Faut-il encore conclure des accords de libre-échange ?

De fait, l’ampleur de la remise en cause de cette politique des accords commerciaux s’explique par plusieurs facteurs structurels, comme la montée de l’unilatéralisme et du mercantilisme, ainsi que la conjonction de plusieurs oppositions politiques : celle, traditionnelle, des producteurs nationaux qui s’inquiètent de la concurrence exacerbée induite par le libre-échange – c’est actuellement le cas des éleveurs, qui redoutent l’impact sur le marché des importations de bœuf brésilien – et celle, plus récente et plus vocale, des écologistes. Ceux-ci s’opposent aux importations de produits issus de pays supposés être moins exigeants que l’Europe en matière de protection de l’environnement, comme le poulet lavé au chlore ou le bœuf aux hormones. 

Les craintes portent sur la santé des consommateurs, mais aussi sur le climat et la biodiversité, l’agriculture industrielle étant vue comme un puissant facteur de déforestation. L’appel de Nicolas Hulot , exhortant les parlementaires français à s’opposer au Ceta, illustre parfaitement cette nouvelle doxa, qui oppose systématiquement commerce et climat.

L’examen des faits montre pourtant que ces prises de position radicales sont souvent infondées, ou très exagérées. Dans le Monde du 19 juillet, le directeur du  Centre d’études prospectives et d’informations internationales , Sébastien Jean, montre, données à l’appui, que les répercussions économiques de ces accords sont loin d’être aussi néfastes qu’annoncé, même sur les secteurs les plus sensibles, comme la viande bovine. Quant à l’impact environnemental, il doit aussi être évalué avec précision. L’auteur note par exemple que «la déforestation de l’Amazonie s’opère principalement sous la pression de la culture du soja , qui n’est pas affectée par l’accord». Mais qui est prêt à écouter des arguments rationnels ?
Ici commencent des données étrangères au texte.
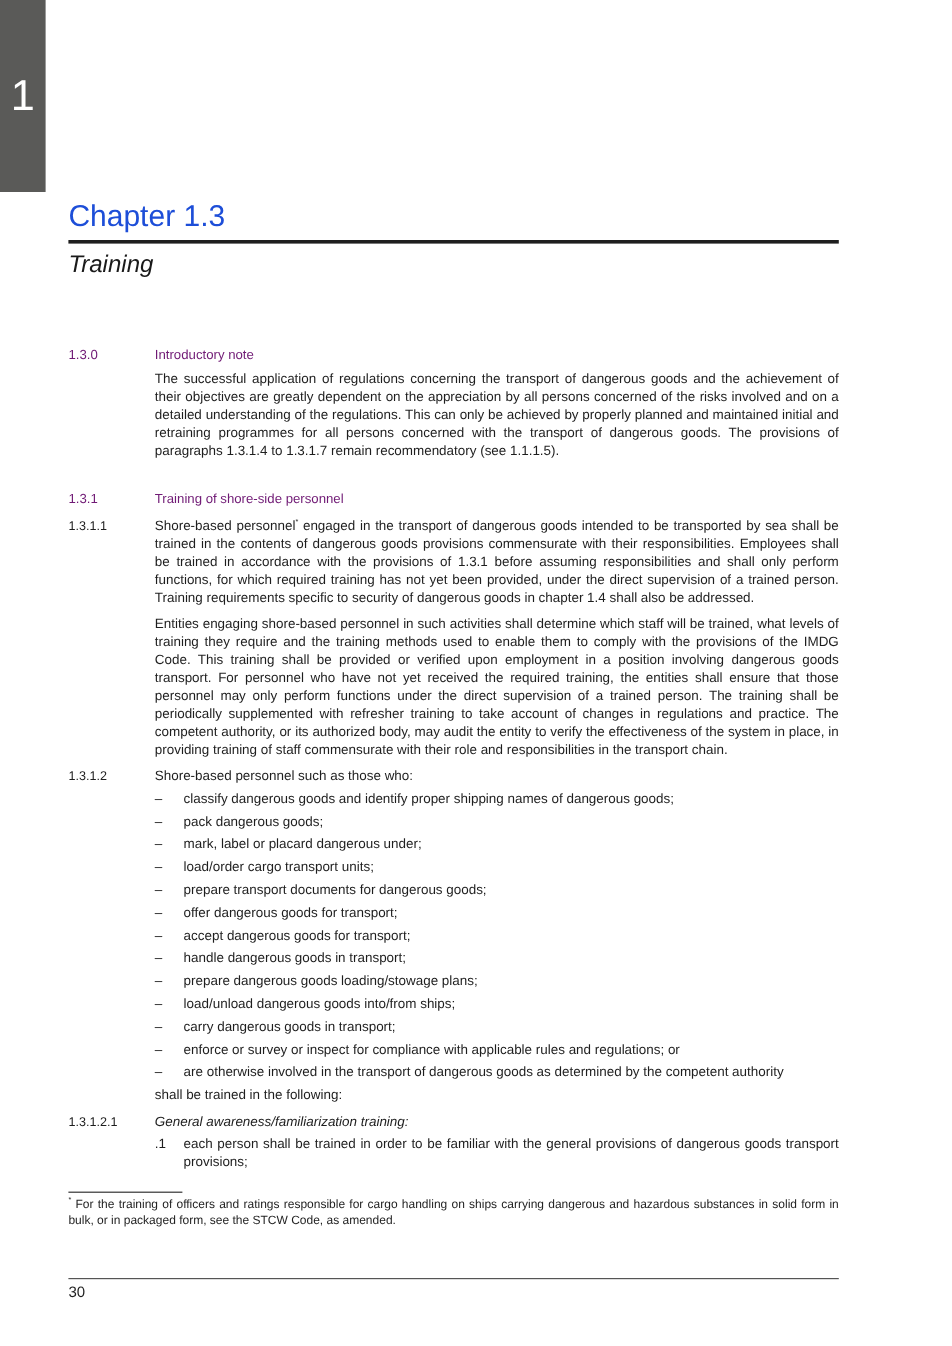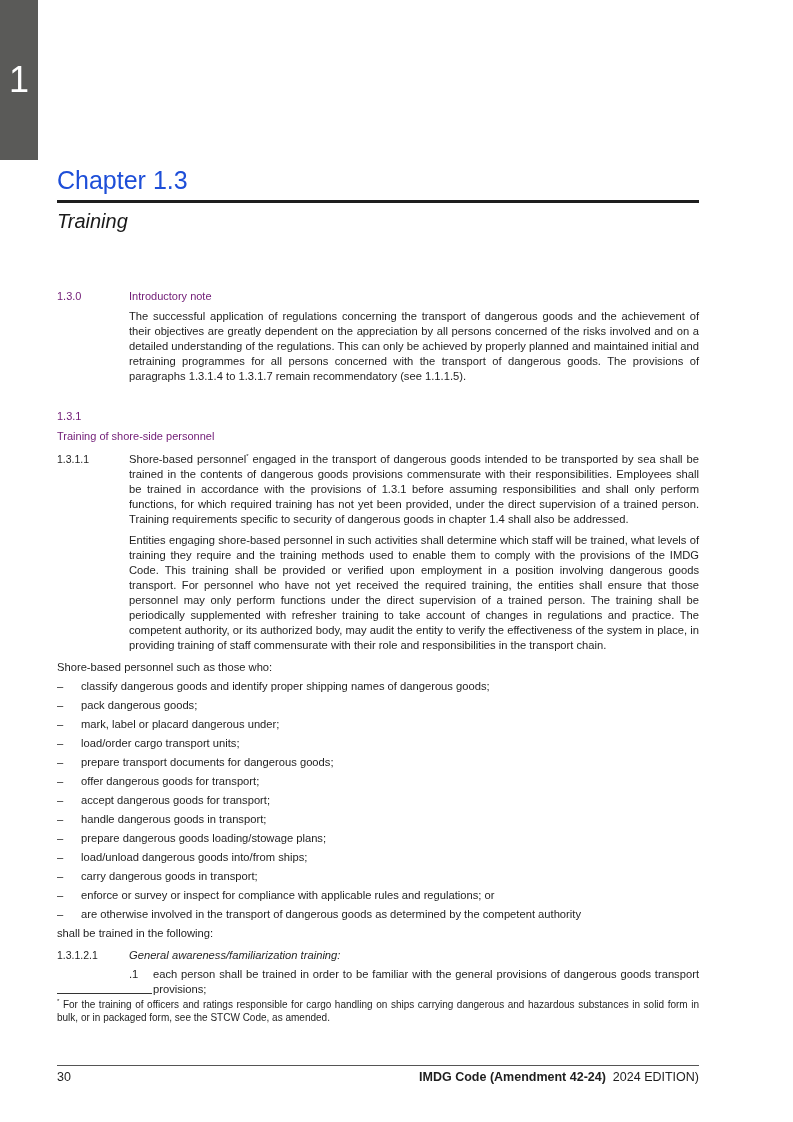"1.3.1" div.section-head { flex-direction: column -> none }
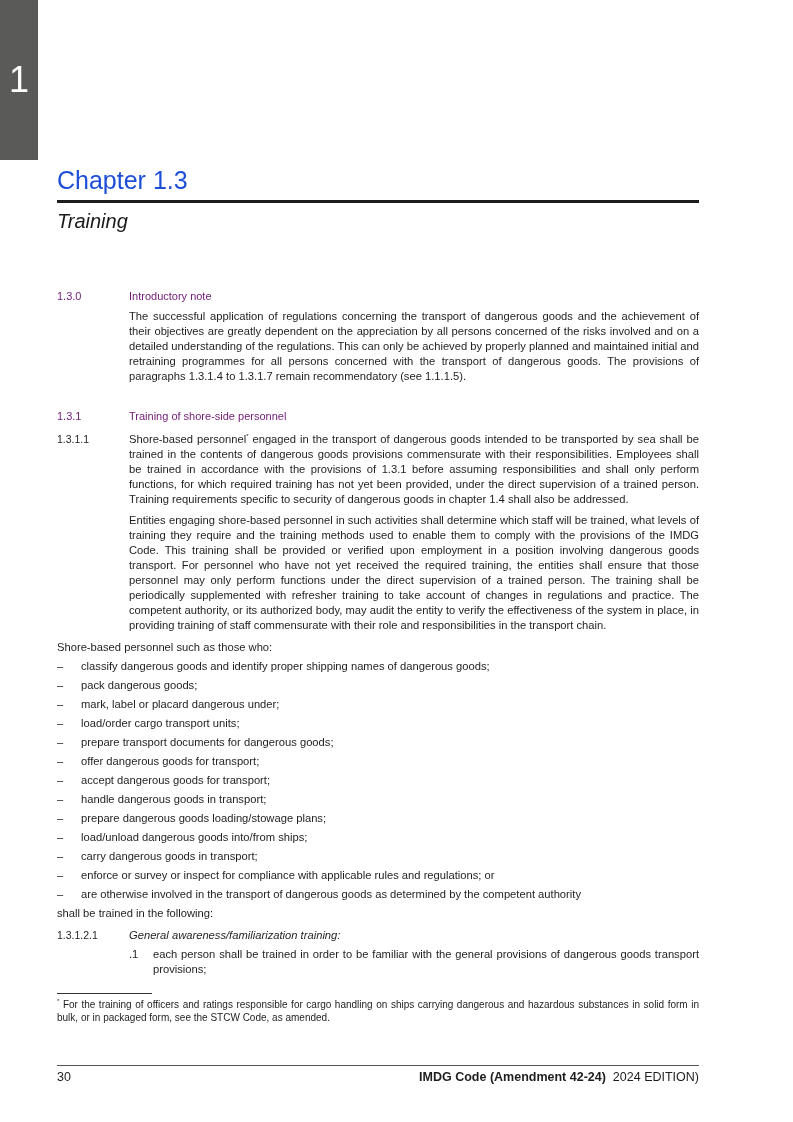"1.3.1.2" span.num { html: none -> <span>1.3.1.2</span> }
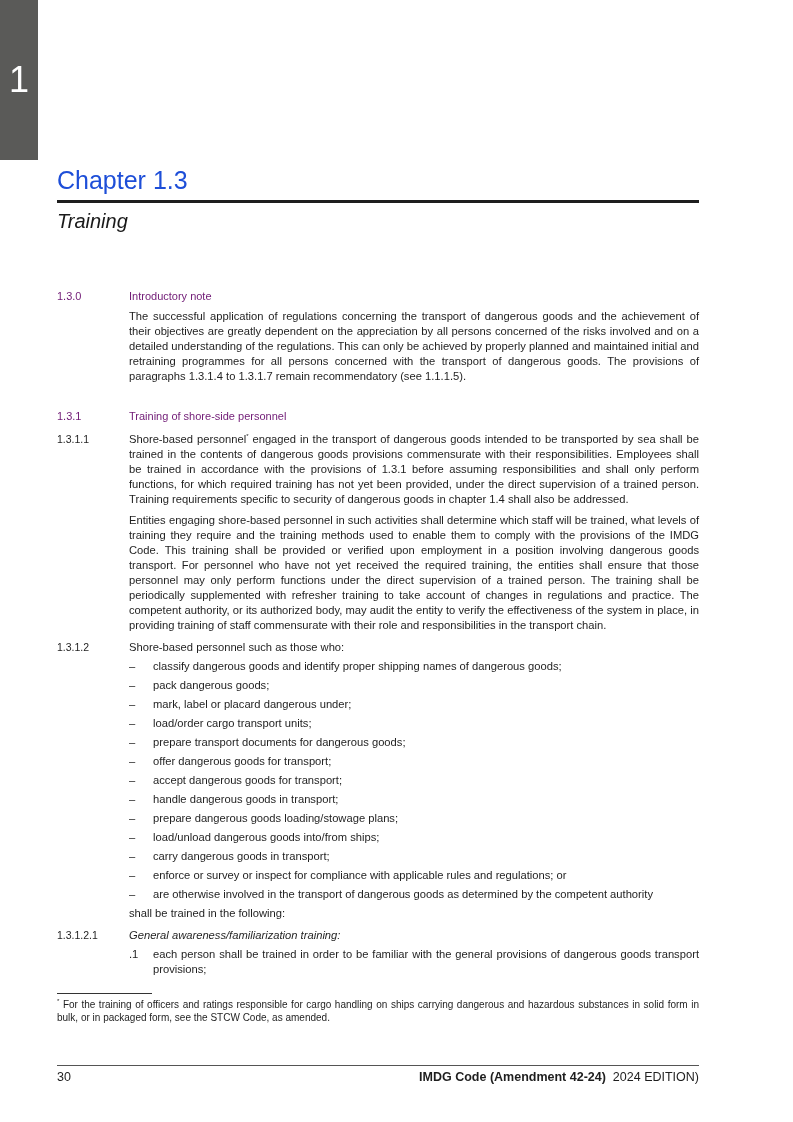"IMDG Code (Amendment 42-24) 2024" span { html: <span><span>IMDG Code (Amendment 42-24)</span>&nbsp; <span>2024 EDITION)</span></span> -> none }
De même, ces accords sont aussi porteurs de bonnes nouvelles pour certains secteurs exportateurs de notre économie qui voient de nouveaux marchés s’ouvrir. Les producteurs français qui bénéficient d’indications géographiques protégées (IGP) ne peuvent que se réjouir des clauses contenues dans les traités récemment négociés, que ce soit avec le Canada ou le Mercosur. Mais, dans quels médias entend-on les représentants de ces secteurs s’exprimer ?

Sur le plan géopolitique, les grands enjeux sont évidents : il s’agit de la montée de l’unilatéralisme américain, et de l’inexorable progression de la Chine, symbolisée par les Nouvelles routes de la soie (BRI). Face à ces formidables défis, l’Europe doit afficher sa fermeté, et nouer des partenariats avec les autres pays ou zones géographiques dans un souci d’équilibre des forces. Les négociations commerciales avec le Canada, l’Amérique latine, le Japon, l’Asean prennent tout leur sens si l’on se place dans cette perspective. Mais est-on prêt à prendre ces éléments en considération ? 

Il faut donc élargir et approfondir la réflexion sur ces sujets essentiels, sans pour autant tomber dans l’apologie systématique du libre-échange et de la mondialisation heureuse. 

Peut-être faudrait-il faire preuve d’un peu de bon sens et admettre simplement qu’il peut y avoir de bons et de mauvais accords commerciaux. Il faut aussi savoir reconnaître les erreurs faites au nom de la mondialisation triomphante : l’entrée de la Chine dans l’OMC en 2001, dans les conditions acceptées à l’époque, en fût certainement une.

Mais le principal angle mort de la politique commerciale est l’environnement, et il est désormais évident que les négociateurs des futurs traités ne pourront plus ignorer ce sujet comme ils l’ont souvent fait, voire ne le considérer que comme une nouvelle forme de protectionnisme. Le lien commerce-climat est devenu un thème incontournable, qui demande à être sérieusement analysé, et pris en compte dans toutes les négociations à venir.

Il faut également radicalement changer la manière dont ces négociations sont menées, et en finir avec les discussions secrètes qui débouchent sur des accords complètement ficelés, à prendre ou à laisser. Les opinions occidentales n’acceptent plus ces pratiques d’un autre âge. 

L’annonce de l’accord avec le Mercosur , à la dernière minute et à la surprise générale, est un exemple de ce qu’il ne faut pas faire. Le débat démocratique doit donc retrouver sa place, même si la tâche des négociateurs en est forcément compliquée.

Dans ce contexte où ces questions de politique commerciale passent de la discussion entre initiés au débat public, il est essentiel que les politiques reprennent la main et avancent leurs idées et leurs analyses, face à l’opinion. Au sein du gouvernement français, il serait bon qu’un ministre soit clairement dédié à ces sujets et puisse mener les négociations avec nos partenaires et prendre la parole dans les médias chaque fois que nécessaire.